The challenge, Kramer explained, is defining which sets of parameters are correct for a given county or region, especially given the complexity in the transmission of a novel virus and the inherent biases in how the data is being reported across the country.

“To address this, we created a simulation library that sweeps across multiple ranges within each parameter thereby simulating every possible outcome that could happen within the model. When complete, we will have greater than 20 million models in our library, which allows us the ability to begin learning the unknown parameters that dictate transmission.”

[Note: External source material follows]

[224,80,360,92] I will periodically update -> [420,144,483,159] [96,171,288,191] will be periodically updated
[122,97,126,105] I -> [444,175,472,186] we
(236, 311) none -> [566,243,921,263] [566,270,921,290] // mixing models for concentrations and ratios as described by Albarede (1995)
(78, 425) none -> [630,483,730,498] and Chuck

But models are just models without real-world data. So by utilizing actual data that the team collected from multiple open data sources, they can identify which simulations are accurately describing what is happening on the ground.

“We utilize actual data to essentially fit county-level virus dynamics to the models within our library. We then utilize other advanced machine learning techniques that can account for social-distancing policy, adherence to policy, seasonal effects and underlying demographics to further refine the forecasts. Forecasts for individual counties can be aggregated for installation-level awareness, and at the state and national levels as well,” Kramer said.

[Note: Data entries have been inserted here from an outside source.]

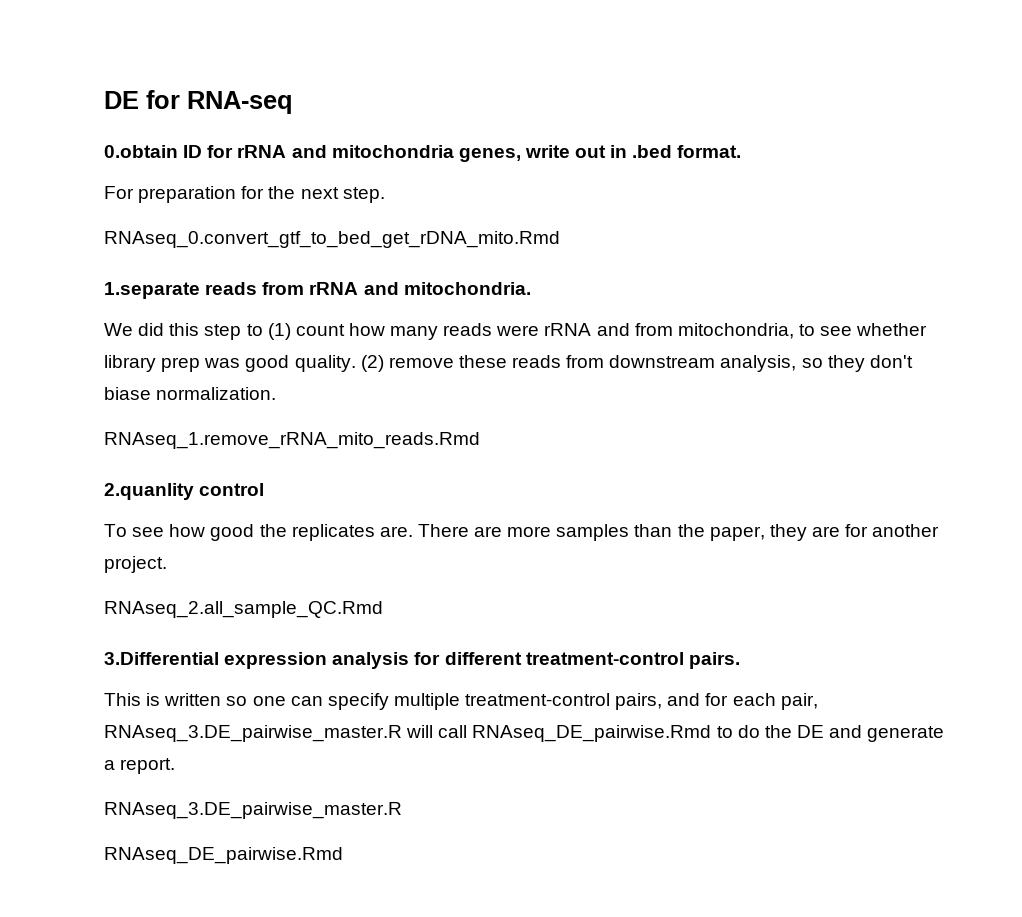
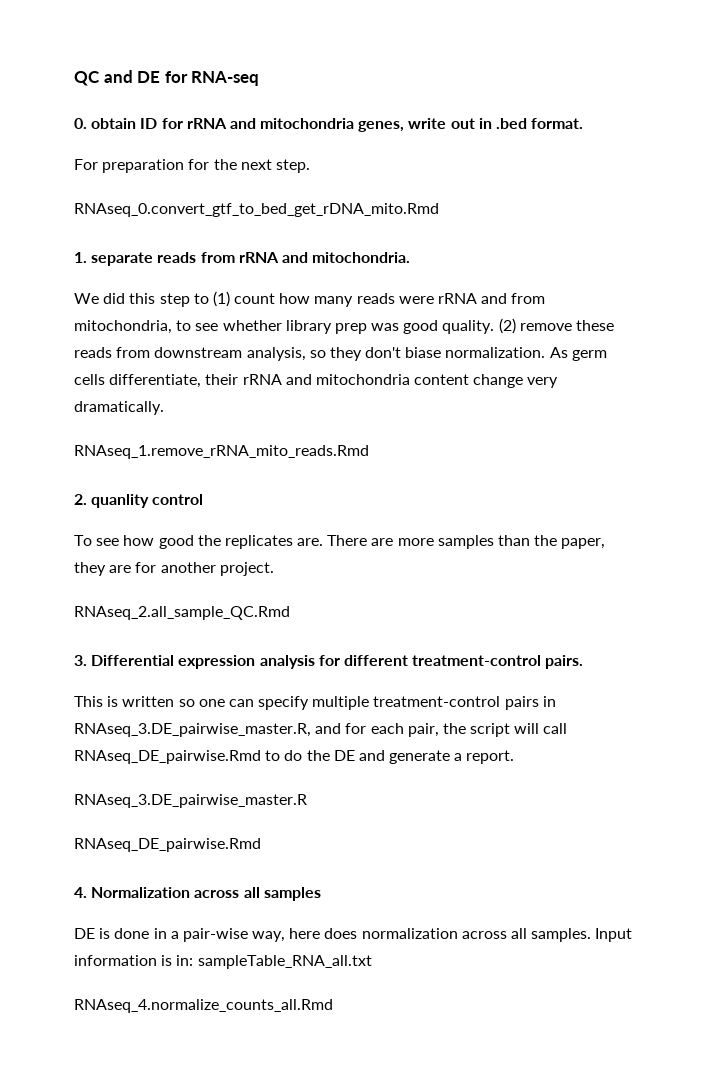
(104, 100) none -> [74,70,133,86] QC and
[104,145,178,158] 0.obtain -> [74,118,137,129] 0. obtain
[104,282,200,299] 1.separate -> [74,252,154,266] 1. separate
(277, 393) none -> [549,347,607,361] [74,374,559,388] [74,401,164,415] As germ cells differentiate, their rRNA and mitochondria content change very dramatically.
[104,483,194,500] 2.quanlity -> [74,494,150,508] 2. quanlity
[104,652,219,665] 3.Differential -> [74,655,175,666] 3. Differential
[615,693,663,710] pairs, -> [504,696,556,710] [74,723,311,737] pairs in RNAseq_3.DE_pairwise_master.R,
[104,725,402,742] RNAseq_3.DE_pairwise_master.R -> [442,723,511,737] the script
(343, 855) none -> [74,887,321,901] [74,928,633,942] [74,955,372,969] [74,999,333,1013] // 4. Normalization across all samples // DE is done in a pair-wise way, here does normalization across all samples. Input information is in: sampleTable_RNA_all.txt // RNAseq_4.normalize_counts_all.Rmd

Kramer explained that the public and DoD versions of the dashboards will mirror one another with much of the same functionality. Access, however, will be one of the differences.

“The DoD dashboard will be available only with the Common Access Card authentication and will focus on visualizing data and forecasts to inform commander decision-making. This will include information related to the base workforce and potentially pull in social media alert information as well.”

Projects like these, especially when time is of the essence, typically bring in many partners.

Dr. Naik stated that investments in in-house research, as well as AFRL’s ability to quickly assemble cross-disciplinary teams enables teams like Kramer to examine problems in unique ways.

The primary EXAIL team was supported by the team’s prime contractor, KBR. Other partners include the Air Force Institute of Technology as well as the Massachusetts Institute of Technology Lincoln Laboratories. Working across AFRL directorates, the Materials and Manufacturing Hyperthought team brought some timely expertise to help accelerate capabilities. The EXAIL team also reached out to the local industry to enhance transition efforts. Mile2, a local small business startup, has successfully transitioned optimized user interfaces, Kramer said.

“The people that I get to work with every day are immensely talented, and we pushed the limits in reimagining our capabilities to fight the COVID pandemic and enhance commander situational awareness,” Kramer said. “We also quickly realized that we had the capacity to do even more. So we brought in our colleagues at AFIT to assist in statistical verification and validation efforts. Since many of the findings are completely novel as we begin to understand the intricacies in the spread of COVID-19, experts at AFIT are helping us to move this information quicker to the decision-makers. I can’t say enough about our partners in AFRL’s Materials and Manufacturing directorate. Their Hyperthought team was critical to early prototyping and demonstration efforts. Our collaborative network also expands to MIT’s Lincoln Labs where we can interface with thought leaders across disciplines from supercomputing to reinforcement learning.”

Kramer went on to praise his team and partnerships, but also to state that the models are very sobering.

“Behind every prediction, every visualization, every number—is a life. It is always a little surprising to me to reflect on what the data reflects, how this has impacted everyone across our country, and this really motivates the need to continue to bring in advanced techniques that can potentially save lives.”